The company’s product is derived from antibodies from llamas and has some special properties not found elsewhere. It is produced via microbial fermentation without the need for a llama. The goal is to use it both as a food and feed ingredient, and the ambitions are great.

“If we imagine that we will be successful, then this field we are entering is fully as big as the field that Chr. Hansen and Novozymes operate in, ”says Mads Laustsen and adds:

“You do not become a new Novozymes in five years. You do not do that, but we have the tools to begin that journey. ”

He can well imagine that the company is aiming for an IPO in five to seven years, but does not rule out that the owners may be tempted by a purchase offer if a major player in the ingredients area sees opportunities in the product.

Initially, the company has thrown itself over piglets, which often have digestive problems when they need to be weaned from the mother. This leads to a large consumption of zinc in the feed as well as antibiotics. Medical zinc will be banned in the EU in 2022, and the use of antibiotics could lead to resistant bacterial strains.

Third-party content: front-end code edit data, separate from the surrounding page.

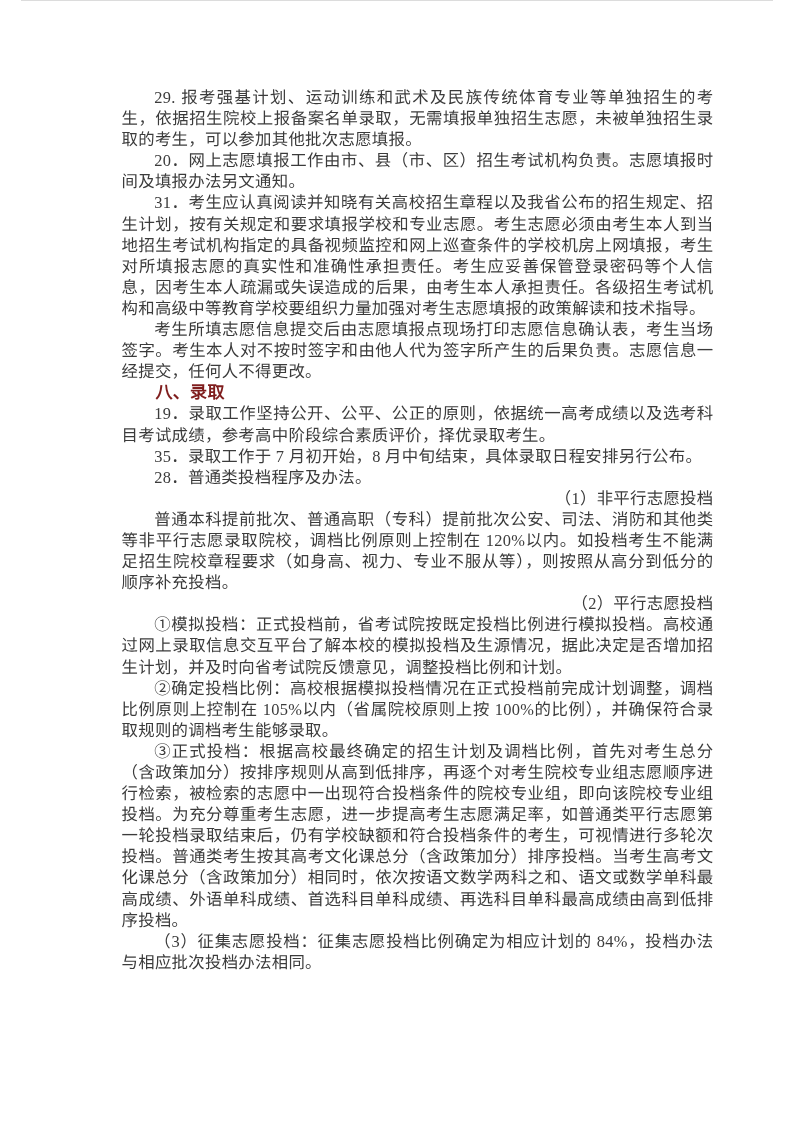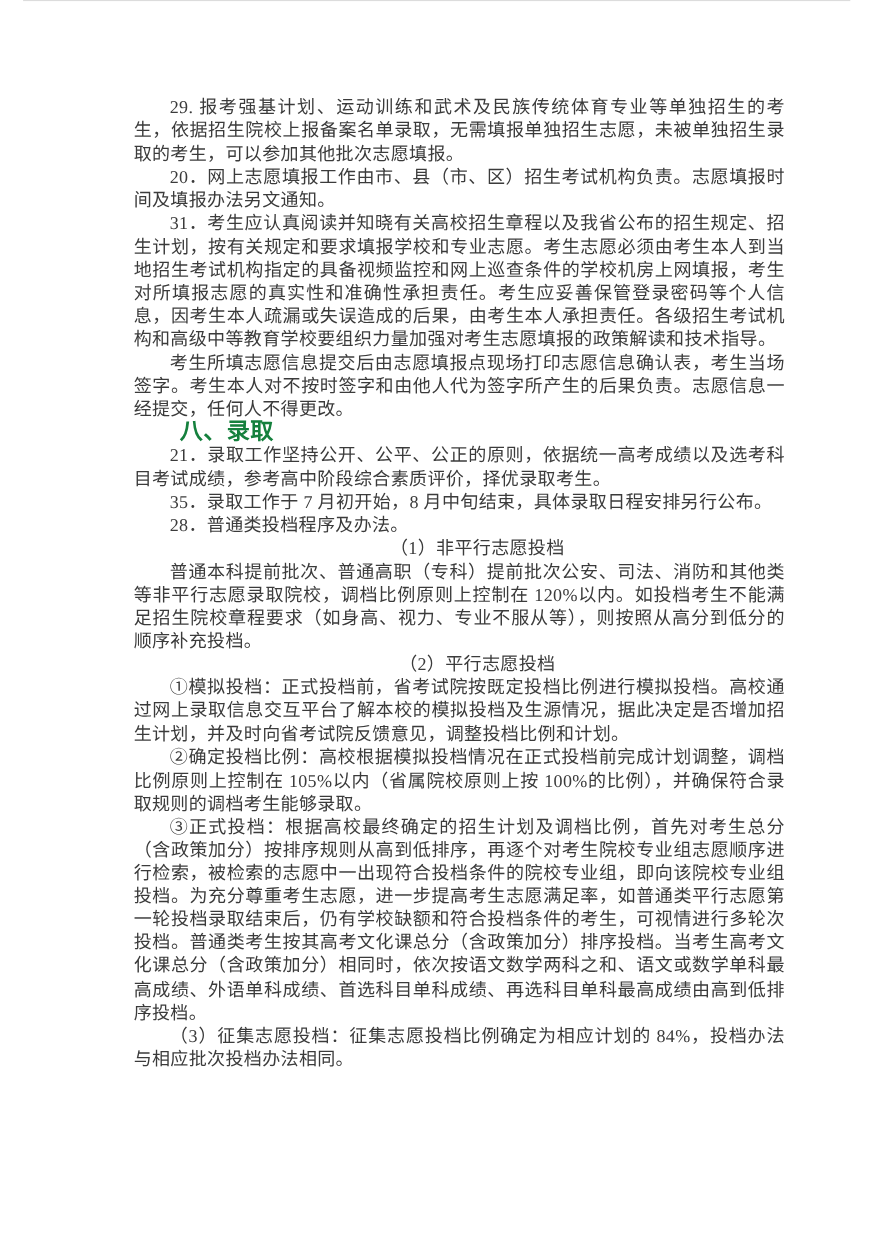--- a/index.html
+++ b/index.html
@@ -35,11 +35,11 @@
   }
   .section-heading {
     margin: 0;
-    font-size: 21px;
+    font-size: 17px;
     line-height: 21.1px;
     font-weight: bold;
     text-indent: 2em;
-    color: #15803d;
+    color: #7f1d1d;
     letter-spacing: 0.3px;
   }
   .sub-label {

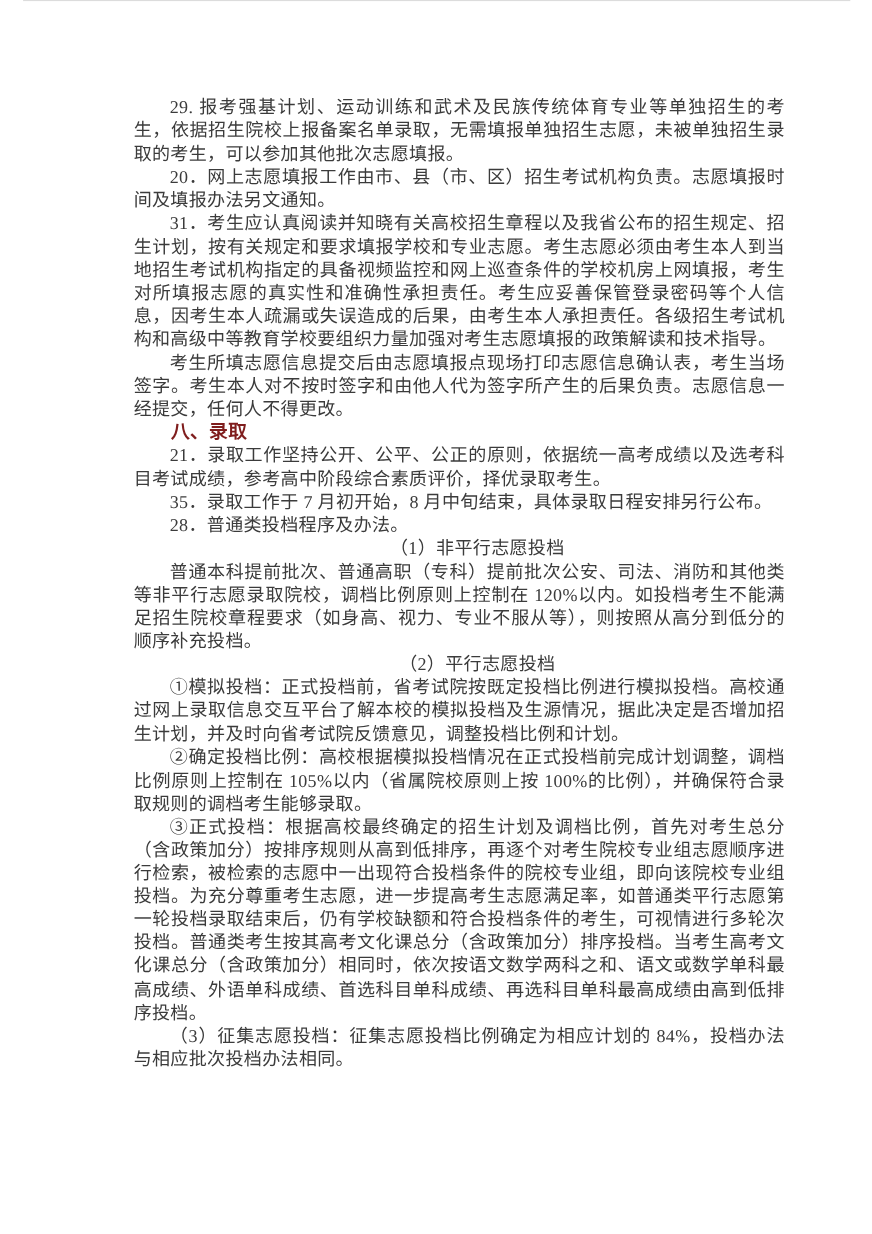--- a/index.html
+++ b/index.html
@@ -59,7 +59,7 @@
     <p class="body-para">31．考生应认真阅读并知晓有关高校招生章程以及我省公布的招生规定、招生计划，按有关规定和要求填报学校和专业志愿。考生志愿必须由考生本人到当地招生考试机构指定的具备视频监控和网上巡查条件的学校机房上网填报，考生对所填报志愿的真实性和准确性承担责任。考生应妥善保管登录密码等个人信息，因考生本人疏漏或失误造成的后果，由考生本人承担责任。各级招生考试机构和高级中等教育学校要组织力量加强对考生志愿填报的政策解读和技术指导。</p>
     <p class="body-para">考生所填志愿信息提交后由志愿填报点现场打印志愿信息确认表，考生当场签字。考生本人对不按时签字和由他人代为签字所产生的后果负责。志愿信息一经提交，任何人不得更改。</p>
     <h2 class="section-heading">八、录取</h2>
-    <p class="body-para">21．录取工作坚持公开、公平、公正的原则，依据统一高考成绩以及选考科目考试成绩，参考高中阶段综合素质评价，择优录取考生。</p>
+    <p class="body-para">19．录取工作坚持公开、公平、公正的原则，依据统一高考成绩以及选考科目考试成绩，参考高中阶段综合素质评价，择优录取考生。</p>
     <p class="body-para">35．录取工作于 7 月初开始，8 月中旬结束，具体录取日程安排另行公布。</p>
     <p class="body-para">28．普通类投档程序及办法。</p>
     <p class="sub-label">（1）非平行志愿投档</p>

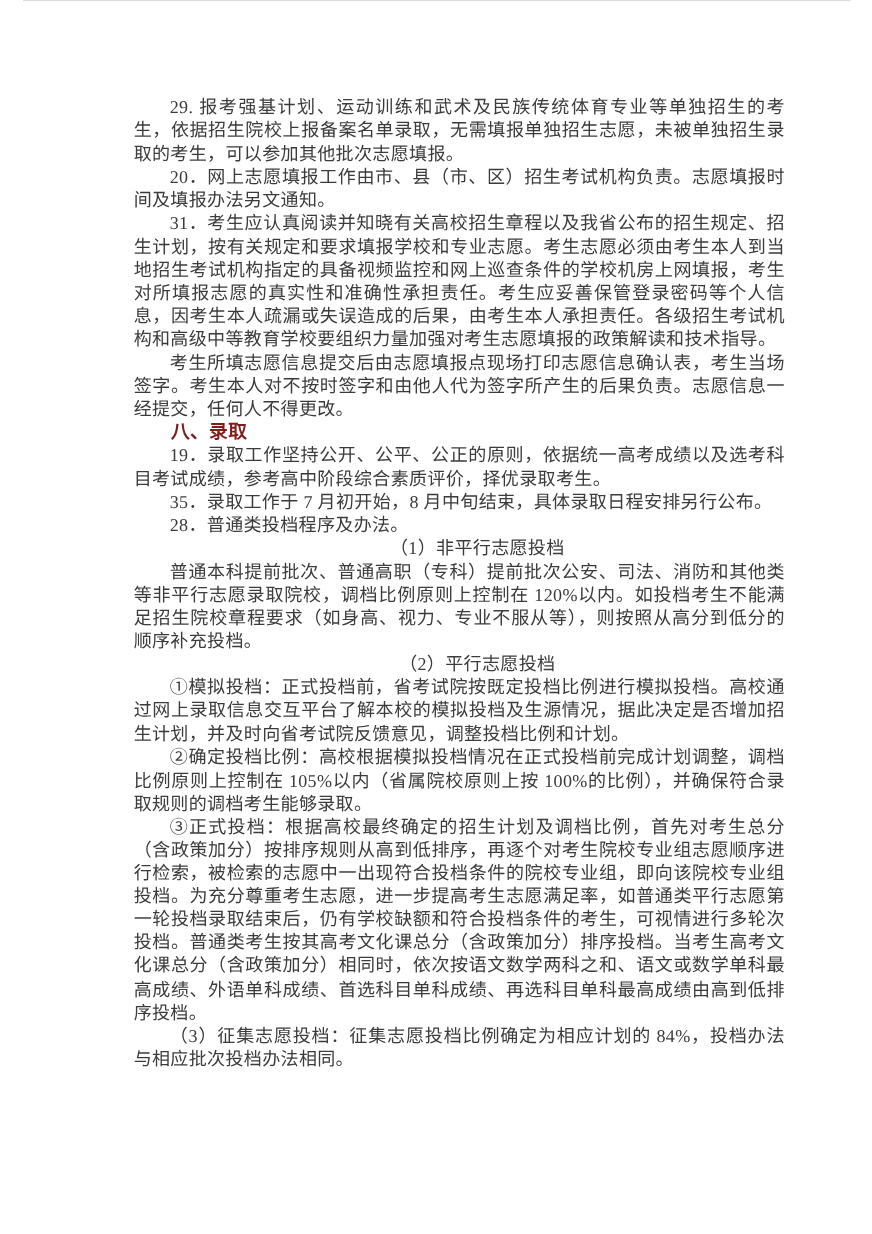--- a/index.html
+++ b/index.html
@@ -45,7 +45,7 @@
   .sub-label {
     margin: 0;
     text-indent: 2em;
-    text-align: center;
+    text-align: right;
     letter-spacing: 0.3px;
   }
 </style>

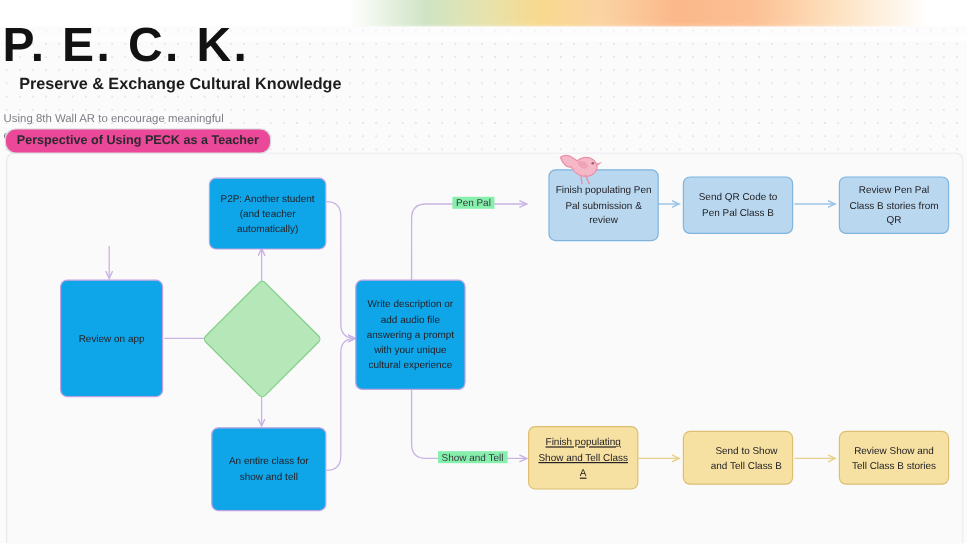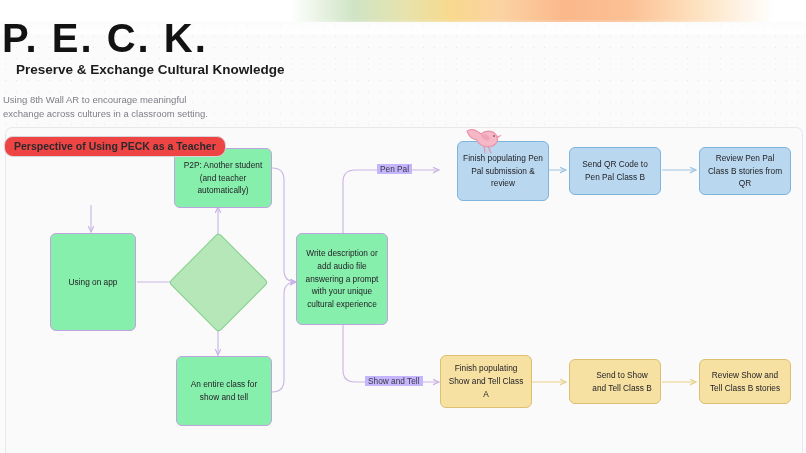--- a/index.html
+++ b/index.html
@@ -57,11 +57,10 @@
   
   .tab-pill {
     position: absolute; left: 4px; top: 107px; z-index: 6;
-    background: #ef4444; border: 1px solid #d6d6da;
+    background: #ec4899; border: 1px solid #d6d6da;
     border-radius: 9px; padding: 3px 9px 4px 9px;
     font-size: 10.5px; font-weight: 700; color: #2a2a2e;
     white-space: nowrap;
-    margin-top: 29px;
   }
 
   

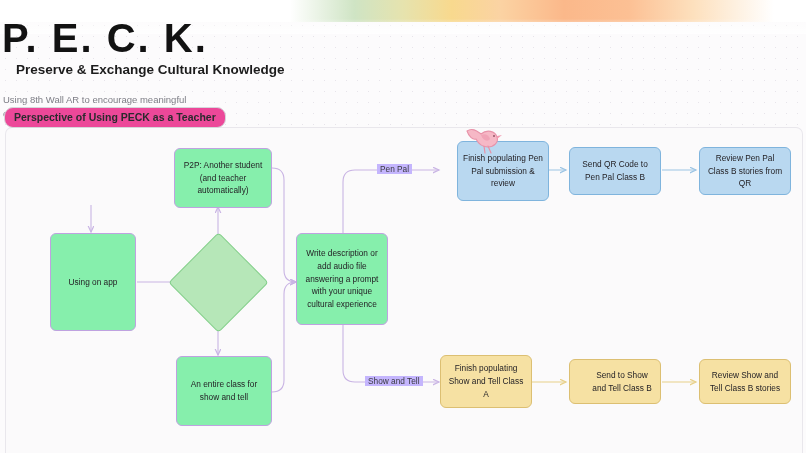--- a/index.html
+++ b/index.html
@@ -83,7 +83,7 @@
     font-size: 8.3px; line-height: 1.55; color: #242226;
     padding: 3px 5px; z-index: 3;
   }
-  .n-purple { background: #86efac; border: 1.1px solid #bfa2e0; }
+  .n-purple { background: #0ea5e9; border: 1.1px solid #bfa2e0; }
   .n-blue   { background: #b9d8f0; border: 1.1px solid #7fb4dd; }
   .n-yellow { background: #f6e1a3; border: 1.1px solid #dcbf72; }
 

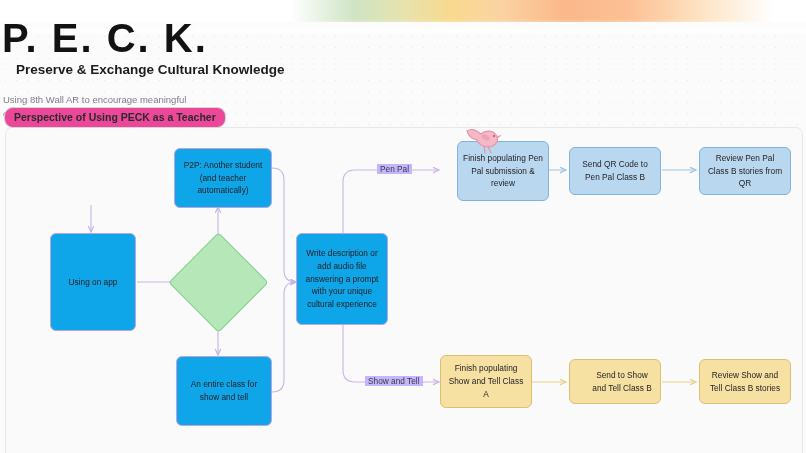--- a/index.html
+++ b/index.html
@@ -101,7 +101,7 @@
   .edge-label {
     position: absolute; z-index: 4;
     font-size: 8.3px; color: #3a3a40;
-    background: #c4b5fd; padding: 0 3px; white-space: nowrap;
+    background: #86efac; padding: 0 3px; white-space: nowrap;
   }
 
   .bird { position: absolute; z-index: 6; }

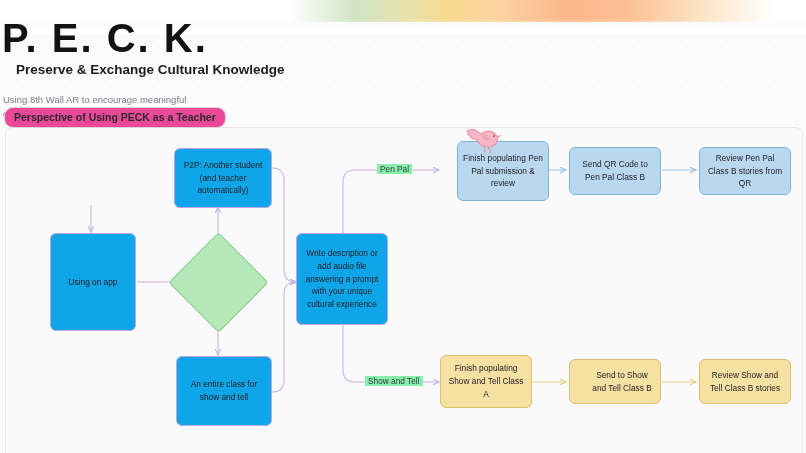--- a/index.html
+++ b/index.html
@@ -176,7 +176,7 @@
 
 
       <div class="node n-purple" style="left:44px; top:105px; width:86px; height:98px;">
-        <span>Using on app</span>
+        <span>Review on app</span>
       </div>
 
       <div class="node n-purple" style="left:168px; top:20px; width:98px; height:60px;">

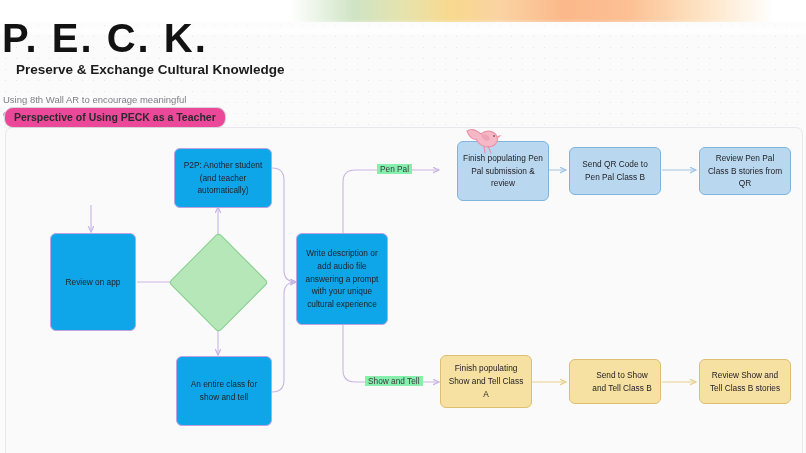--- a/index.html
+++ b/index.html
@@ -206,7 +206,7 @@
         <span>Send QR Code to Pen Pal Class B</span>
       </div>
 
-      <div class="node n-yellow" style="left:434px; top:227px; width:92px; height:53px;">
+      <div class="node n-yellow" style="left:434px; top:227px; width:92px; height:53px;text-decoration:underline;">
         <span>Finish populating Show and Tell Class A</span>
       </div>
       <div class="node n-yellow" style="left:563px; top:231px; width:92px; height:45px;padding-left:19px;">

Strengthens intestinal flora

Bactolife’s method strengthens the intestinal microbiome so that the pig is resistant to coli bacteria and thus avoids diarrhea.

“The farmer may have a better economy, but from a health point of view it is at least as important to minimize the use of antibiotics,” says Mads Laustsen.

The capital raised must now be used to prove the thesis in larger experiments as well as to scale up production.


Focus on biotech solution

Novo Holdings has significantly increased its ambitions within bio-industrial solutions to challenges, especially in agriculture, and the investment in Bactolife is one of three or four possible over the coming years, says leading partner Søren Møller.

He is willing to participate in building the next Novozymes or Chr. Hansen, however, points out that some of the companies Novo Seeds has already invested in are at such an early stage that it is difficult to identify the winners, but in principle they all have the platform to realize the vision.

“The molecules must first of all work so that they can neutralize toxins in the animals’ intestines, but it must also be a solution that pays for agriculture,” says Søren Møller.

Getting an overview of the production economy on a larger scale as well as finding the right business model to get food ingredients out to the consumer are some of the questions an investor seeks answers to, and which are different from investing in biotech with a focus on medicines where the production economy does not get same focus from the start.

“It is important for us as seed investors that it is talented people who have tried it before,” says Søren Møller.

Mads Laustsen was a co-founder of CMC Biologics, which in 2016 was sold for DKK 3.6 billion. DKK to Japanese AGC Asahi. In addition, there is the chairman of CMC, David Kauffmann, co-founder of Bactolife together with Per Falholt, who has a past as CTO of Novozymes.